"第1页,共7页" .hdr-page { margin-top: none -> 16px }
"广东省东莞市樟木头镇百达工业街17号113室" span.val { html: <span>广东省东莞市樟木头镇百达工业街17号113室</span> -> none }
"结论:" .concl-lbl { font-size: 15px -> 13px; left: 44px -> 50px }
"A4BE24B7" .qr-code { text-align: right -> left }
==
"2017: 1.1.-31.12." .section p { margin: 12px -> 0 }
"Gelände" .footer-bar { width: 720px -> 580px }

### Problem description
To answer, report how many lines of the listing contain the word "none", as a number with nothing else.

### Written response
2